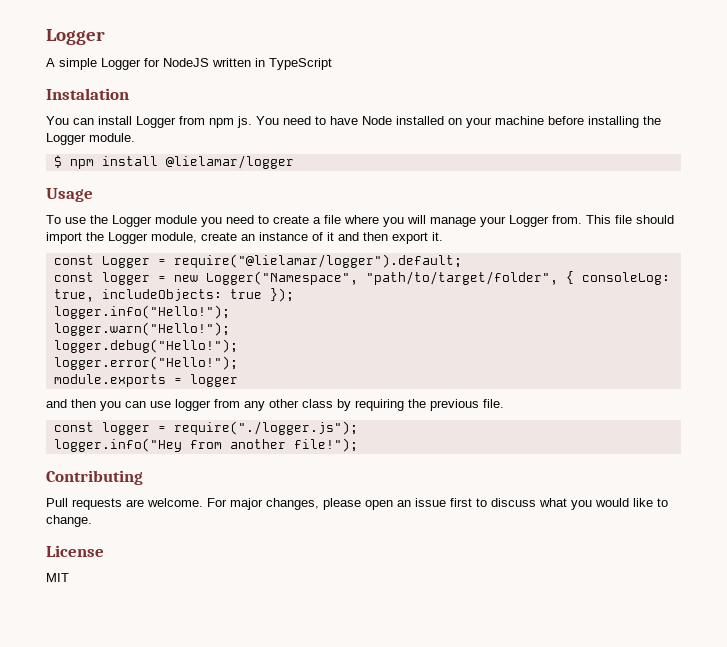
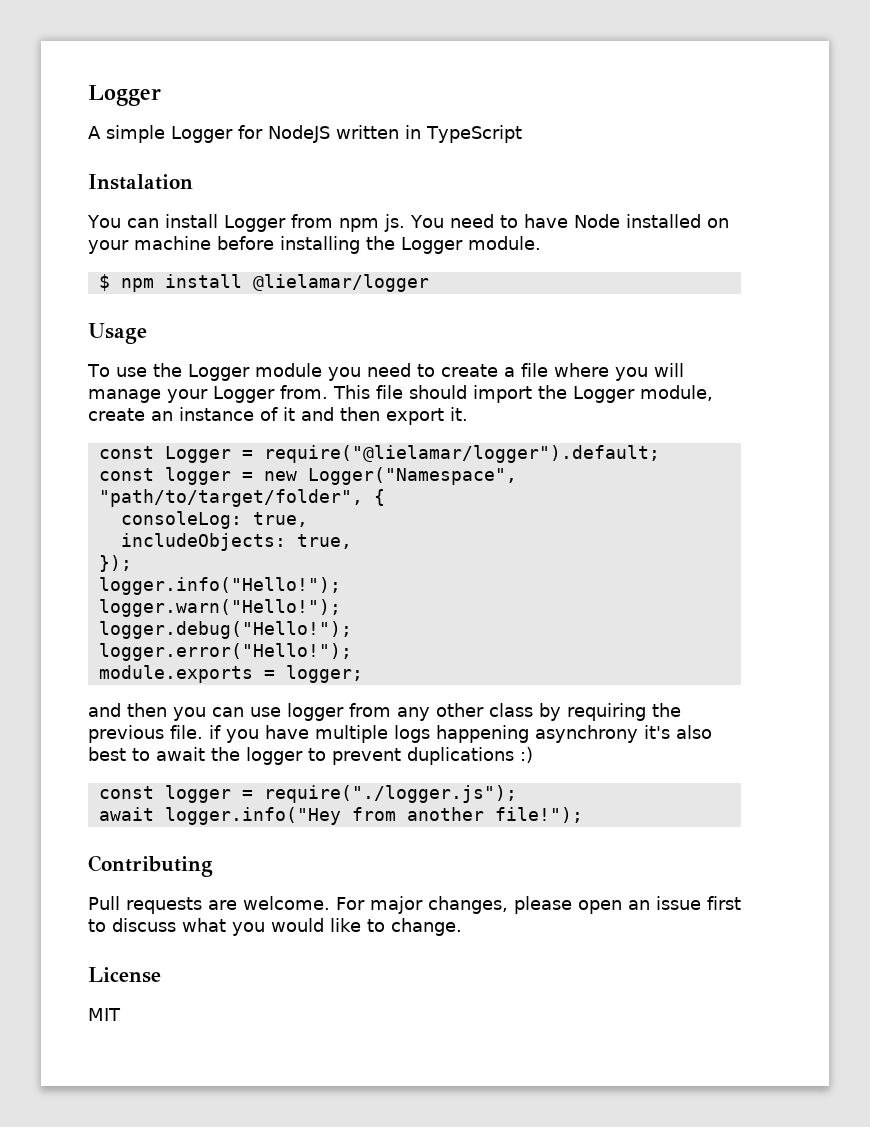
(574, 277) none -> (385, 497) //
[101,289,262,301] includeObjects: true -> [120,533,352,551] // includeObjects: true, //
[189,374,238,387] logger -> [285,665,363,683] logger;
(504, 403) none -> [209,725,712,743] [88,747,533,765] if you have multiple logs happening asynchrony it's also best to await the logger to prevent duplications :)
(358, 428) none -> [98,807,154,821] await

Problem:
The lines to return run from the one containing "(504, 403) none" through the last line of the material above. Please reproduce them exactly.

Response:
(504, 403) none -> [209,725,712,743] [88,747,533,765] if you have multiple logs happening asynchrony it's also best to await the logger to prevent duplications :)
(358, 428) none -> [98,807,154,821] await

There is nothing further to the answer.